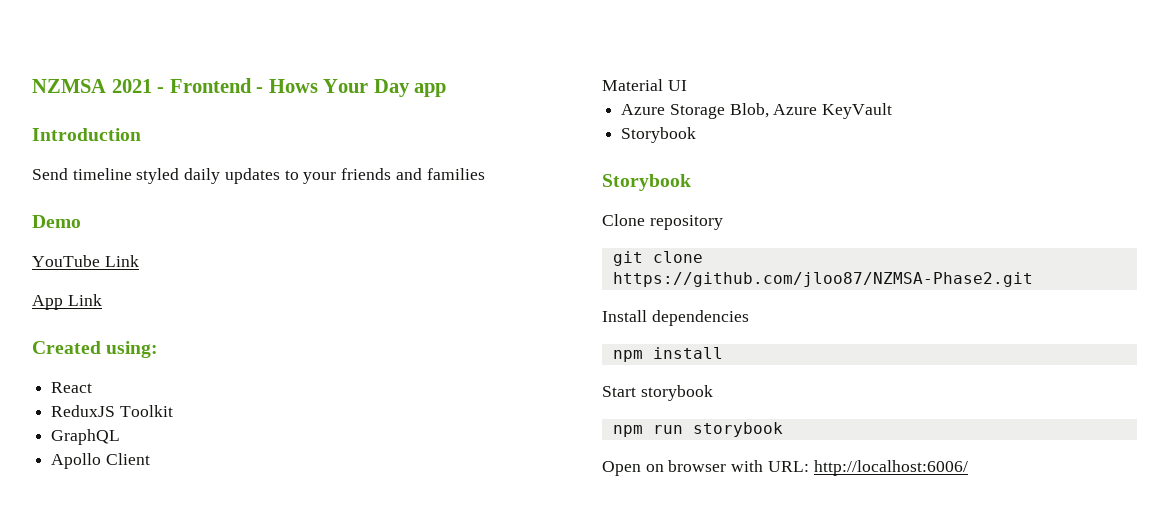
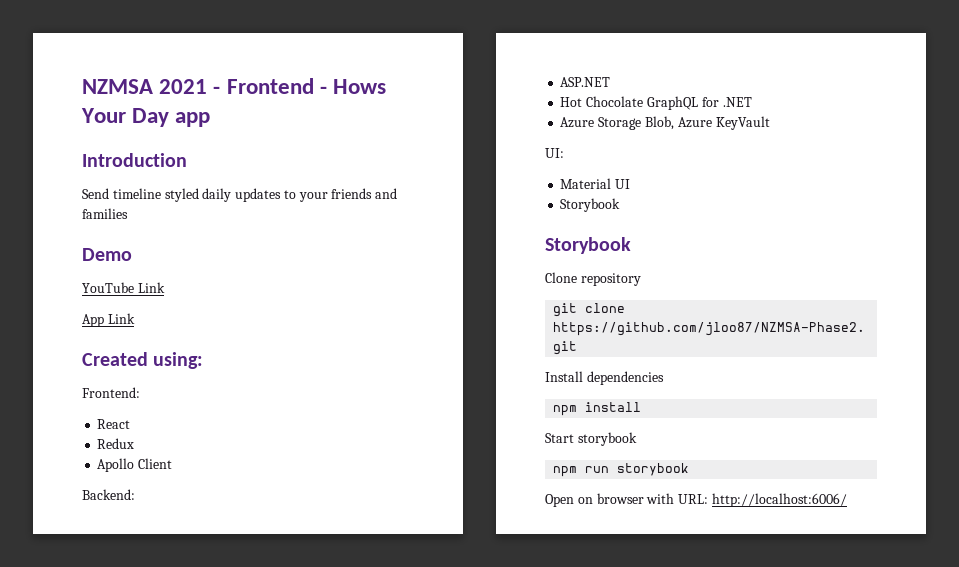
(159, 349) none -> [82,387,140,398] // Frontend:
[51,405,173,417] [51,429,121,445] ReduxJS Toolkit // GraphQL -> [97,438,135,449] Redux
[602,79,687,91] Material UI -> [82,489,135,500] [560,77,611,87] [560,96,752,110] Backend: // ASP.NET // Hot Chocolate GraphQL for .NET
(893, 111) none -> [545,148,564,158] [560,178,631,189] // UI: // Material UI

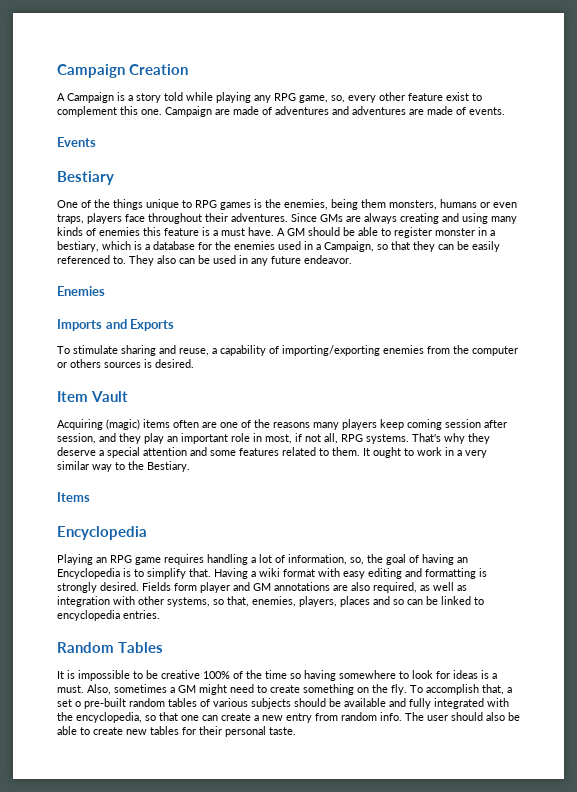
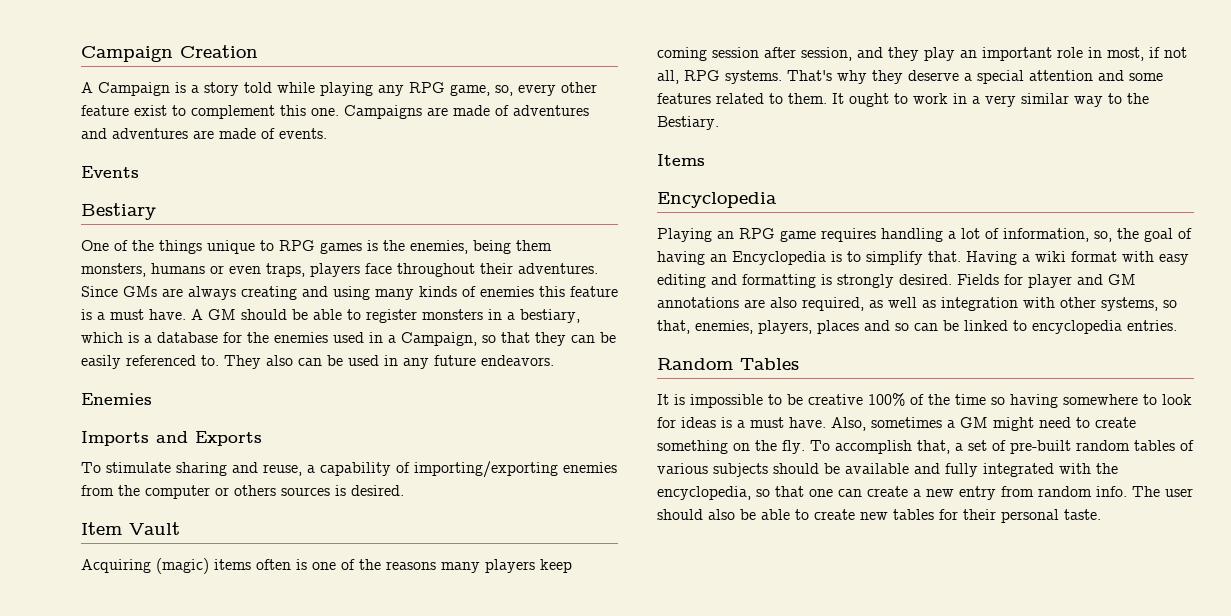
[165,106,212,117] Campaign -> [344,105,422,119] Campaigns
[435,228,475,236] monster -> [422,309,483,320] monsters
[304,255,352,264] endeavor. -> [481,355,554,366] endeavors.
[202,422,217,428] are -> [296,559,307,570] is
[174,583,197,591] form -> [1004,274,1023,285] for
[57,685,84,693] must. -> [750,417,826,428] must have.
[75,701,81,707] o -> [992,440,1006,451] of

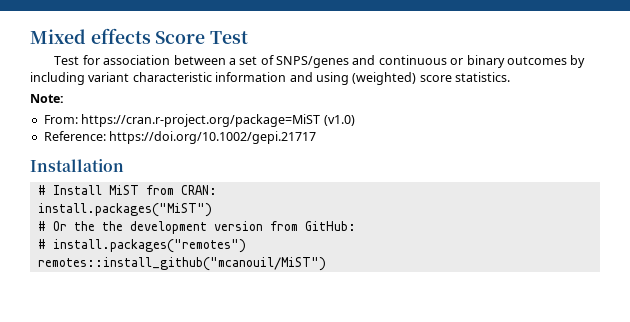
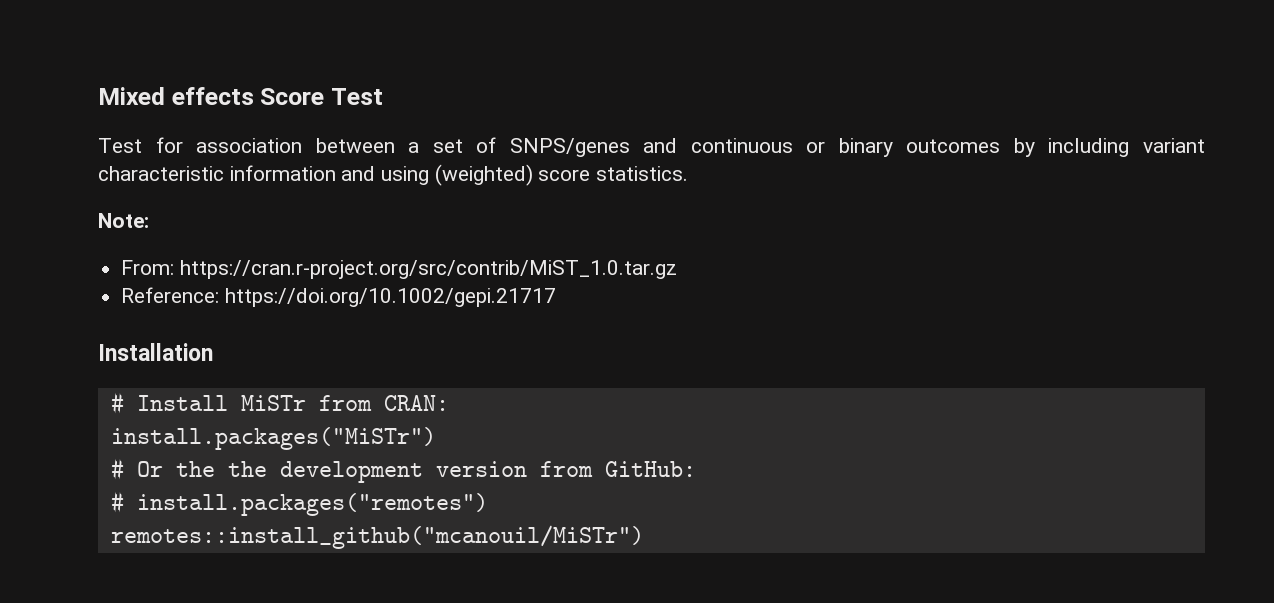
[81,114,355,127] https://cran.r-project.org/package=MiST (v1.0) -> [179,260,677,279] https://cran.r-project.org/src/contrib/MiST_1.0.tar.gz
[108,185,139,195] MiST -> [240,395,306,411] MiSTr
[37,203,212,217] install.packages("MiST") -> [110,427,436,450] install.packages("MiSTr")
[37,257,326,271] remotes::install_github("mcanouil/MiST") -> [110,525,644,549] remotes::install_github("mcanouil/MiSTr")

[WORK ITEM]
Look above for the line containing "[165,106,212,117] Campaign ->". Output from there through the line containing "[174,583,197,591] form ->", exactly and inclusively.

[YOUR SOLUTION]
[165,106,212,117] Campaign -> [344,105,422,119] Campaigns
[435,228,475,236] monster -> [422,309,483,320] monsters
[304,255,352,264] endeavor. -> [481,355,554,366] endeavors.
[202,422,217,428] are -> [296,559,307,570] is
[174,583,197,591] form -> [1004,274,1023,285] for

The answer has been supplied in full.